Typical use-case is for passing events between remote processes/hosts.
The data packet looks like this:
packet_length - 32-bit network-order unsigned int - excludes the length field itself
type - 16-bit network-order unsigned int - defines the type of this message, typically describes the format of the value field
name_length - 16-bit network-order unsigned int - length of the name field
UTF-8 encoded name information - no null terminator
remaining bytes are value information, content depends on 'type'
Types are currently 0 for 'plain text', 1 for 'Storable::nfreeze'. It's quite possible that Sereal support will be added soon.
Usage is simple: instantiate, call methods, if anything returns undef then things have gone wrong so you're advised to terminate that session. If you're exchanging packets via UDP then this may not be so simple.
Note that content is either Perl data structures (i.e. a reference), or byte data. If you have a string, you'll need to pick a suitable encoding and decoding - probably UTF-8.
METHODS
new
Instantiate an object. Not technically necessary, since all the other methods could just as well be class methods for the moment, but in future this is likely to change.
extract_frame
Given a scalar ref to a byte buffer, will attempt to extract the next frame.

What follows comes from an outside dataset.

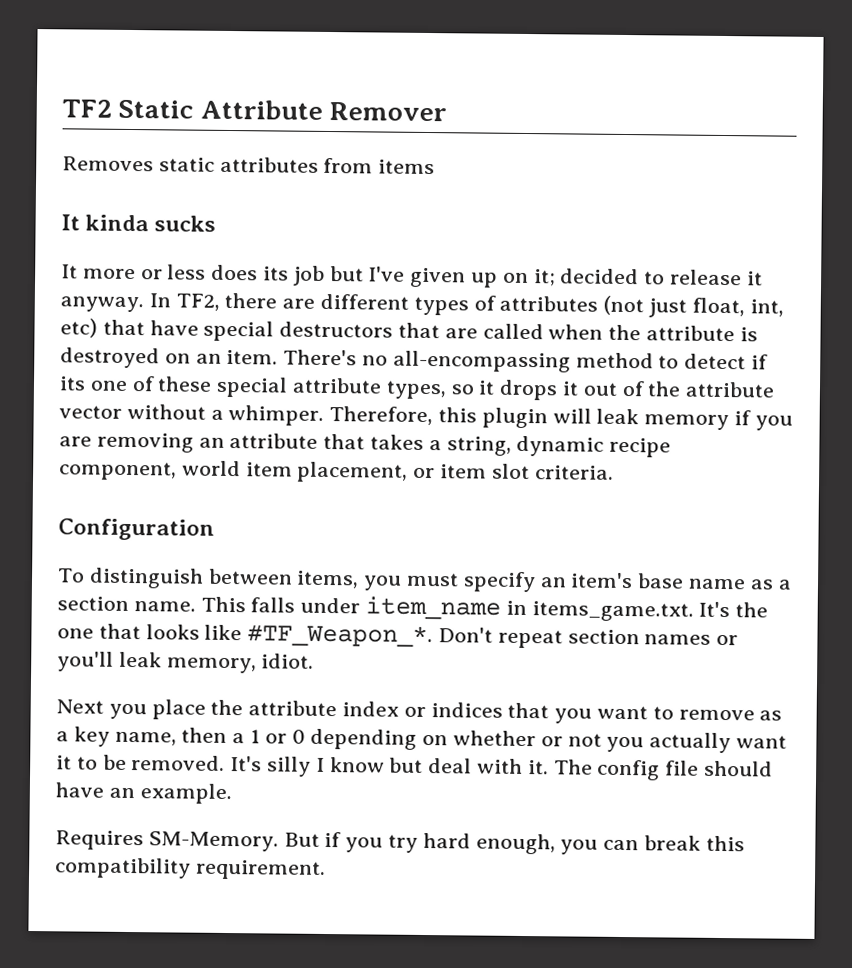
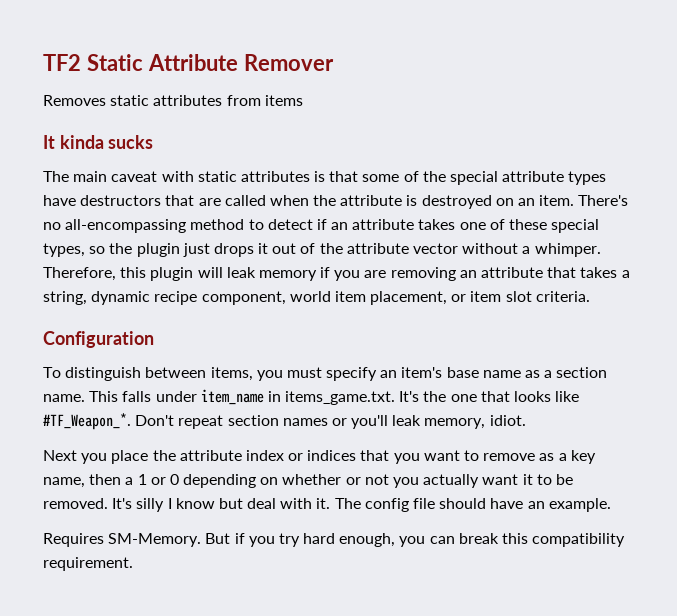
- It more or less does its job but I've given up on it; decided to release it anyway. In TF2, there are different types of attributes (not just float, int, etc) that have special destructors that are called when the attribute is destroyed on an item.
+ The main caveat with static attributes is that some of the special attribute types have destructors that are called when the attribute is destroyed on an item.
- There's no all-encompassing method to detect if its one of these special attribute types, so it drops it out of the attribute vector without a whimper.
+ There's no all-encompassing method to detect if an attribute takes one of these special types, so the plugin just drops it out of the attribute vector without a whimper.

If a full, valid frame was found, it will be decoded, removed from the buffer, and returned as a hashref.
If not, you get undef.
If something went wrong, you'll probably get undef at the moment. In future this may raise an exception.
create_frame
Creates a frame. Takes a key => value pair, and returns them in packet form.
Key must be something that can be utf8-encoded - so 'a perl string', or an object that stringifies sanely.
SEE ALSO
Any of the other protocols that look very similar to this one...
AUTHOR
Tom Molesworth <cpan@entitymodel.com>
LICENSE
Copyright Tom Molesworth 2012-2013. Licensed under the same terms as Perl itself.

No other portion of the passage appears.